WORK REQUEST
Find all lines below containing the string "background" and return them.

DATASET START

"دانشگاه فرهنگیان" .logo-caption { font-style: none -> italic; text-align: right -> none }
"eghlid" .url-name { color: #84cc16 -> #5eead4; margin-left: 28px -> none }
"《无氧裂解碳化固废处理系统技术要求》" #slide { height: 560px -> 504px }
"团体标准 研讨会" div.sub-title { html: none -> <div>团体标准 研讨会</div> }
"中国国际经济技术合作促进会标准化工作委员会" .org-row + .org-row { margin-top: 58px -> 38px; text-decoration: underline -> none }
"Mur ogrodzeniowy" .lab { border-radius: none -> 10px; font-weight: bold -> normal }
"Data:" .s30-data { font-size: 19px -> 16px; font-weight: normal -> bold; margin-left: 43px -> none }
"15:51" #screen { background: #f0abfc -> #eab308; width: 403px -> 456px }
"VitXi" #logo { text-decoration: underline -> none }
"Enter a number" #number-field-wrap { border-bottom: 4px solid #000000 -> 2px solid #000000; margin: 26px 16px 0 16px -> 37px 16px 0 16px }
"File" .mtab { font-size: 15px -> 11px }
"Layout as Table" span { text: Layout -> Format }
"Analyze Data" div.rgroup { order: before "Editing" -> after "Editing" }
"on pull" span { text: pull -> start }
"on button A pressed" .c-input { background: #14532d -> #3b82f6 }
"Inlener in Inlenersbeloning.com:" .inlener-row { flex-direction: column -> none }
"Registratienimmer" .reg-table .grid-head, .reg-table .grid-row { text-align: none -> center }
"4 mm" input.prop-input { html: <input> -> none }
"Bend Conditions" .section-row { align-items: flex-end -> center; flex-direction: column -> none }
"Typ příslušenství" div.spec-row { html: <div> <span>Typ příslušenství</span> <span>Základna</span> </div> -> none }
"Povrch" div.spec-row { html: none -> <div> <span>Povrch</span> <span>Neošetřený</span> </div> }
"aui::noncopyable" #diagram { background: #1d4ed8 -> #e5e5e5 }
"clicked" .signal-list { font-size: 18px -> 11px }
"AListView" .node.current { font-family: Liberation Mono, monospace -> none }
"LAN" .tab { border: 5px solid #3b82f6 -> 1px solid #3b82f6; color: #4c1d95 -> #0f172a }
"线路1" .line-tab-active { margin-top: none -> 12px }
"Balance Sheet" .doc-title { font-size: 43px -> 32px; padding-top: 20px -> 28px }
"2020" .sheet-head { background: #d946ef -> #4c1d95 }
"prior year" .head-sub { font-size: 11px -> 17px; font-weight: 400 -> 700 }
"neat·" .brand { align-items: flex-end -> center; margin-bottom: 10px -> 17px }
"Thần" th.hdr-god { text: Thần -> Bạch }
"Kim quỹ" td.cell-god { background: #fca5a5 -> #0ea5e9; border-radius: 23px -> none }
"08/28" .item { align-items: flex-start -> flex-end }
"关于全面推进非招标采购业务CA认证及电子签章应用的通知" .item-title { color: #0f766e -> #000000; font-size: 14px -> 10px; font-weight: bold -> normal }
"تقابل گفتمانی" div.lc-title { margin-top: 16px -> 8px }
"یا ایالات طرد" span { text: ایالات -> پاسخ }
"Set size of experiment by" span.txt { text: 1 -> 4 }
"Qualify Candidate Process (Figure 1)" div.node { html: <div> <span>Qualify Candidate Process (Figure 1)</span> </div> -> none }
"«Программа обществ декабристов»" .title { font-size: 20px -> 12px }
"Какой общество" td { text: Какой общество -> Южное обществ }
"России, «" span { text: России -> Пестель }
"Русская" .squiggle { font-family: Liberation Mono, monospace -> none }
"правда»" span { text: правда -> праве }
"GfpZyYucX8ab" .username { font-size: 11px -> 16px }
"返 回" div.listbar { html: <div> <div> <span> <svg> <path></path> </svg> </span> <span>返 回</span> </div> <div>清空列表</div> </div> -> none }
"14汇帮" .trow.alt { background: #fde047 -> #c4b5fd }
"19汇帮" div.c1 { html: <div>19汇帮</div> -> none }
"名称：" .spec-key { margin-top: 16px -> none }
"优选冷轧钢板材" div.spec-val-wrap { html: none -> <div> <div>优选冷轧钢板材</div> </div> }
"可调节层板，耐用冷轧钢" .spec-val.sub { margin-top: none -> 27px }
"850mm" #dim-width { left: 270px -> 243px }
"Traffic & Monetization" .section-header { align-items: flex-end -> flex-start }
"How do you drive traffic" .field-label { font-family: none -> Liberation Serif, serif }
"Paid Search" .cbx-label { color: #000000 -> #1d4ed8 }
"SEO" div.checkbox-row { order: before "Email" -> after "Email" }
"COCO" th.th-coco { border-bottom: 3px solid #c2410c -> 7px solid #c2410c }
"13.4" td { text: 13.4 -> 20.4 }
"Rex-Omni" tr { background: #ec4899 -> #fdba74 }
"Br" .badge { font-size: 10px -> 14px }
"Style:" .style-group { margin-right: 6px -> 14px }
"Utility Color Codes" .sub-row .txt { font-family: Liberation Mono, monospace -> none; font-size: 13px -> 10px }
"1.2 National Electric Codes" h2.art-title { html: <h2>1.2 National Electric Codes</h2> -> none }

DATASET END

ANSWER TO THIS TASK
"15:51" #screen { background: #f0abfc -> #eab308; width: 403px -> 456px }
"on button A pressed" .c-input { background: #14532d -> #3b82f6 }
"aui::noncopyable" #diagram { background: #1d4ed8 -> #e5e5e5 }
"2020" .sheet-head { background: #d946ef -> #4c1d95 }
"Kim quỹ" td.cell-god { background: #fca5a5 -> #0ea5e9; border-radius: 23px -> none }
"14汇帮" .trow.alt { background: #fde047 -> #c4b5fd }
"Rex-Omni" tr { background: #ec4899 -> #fdba74 }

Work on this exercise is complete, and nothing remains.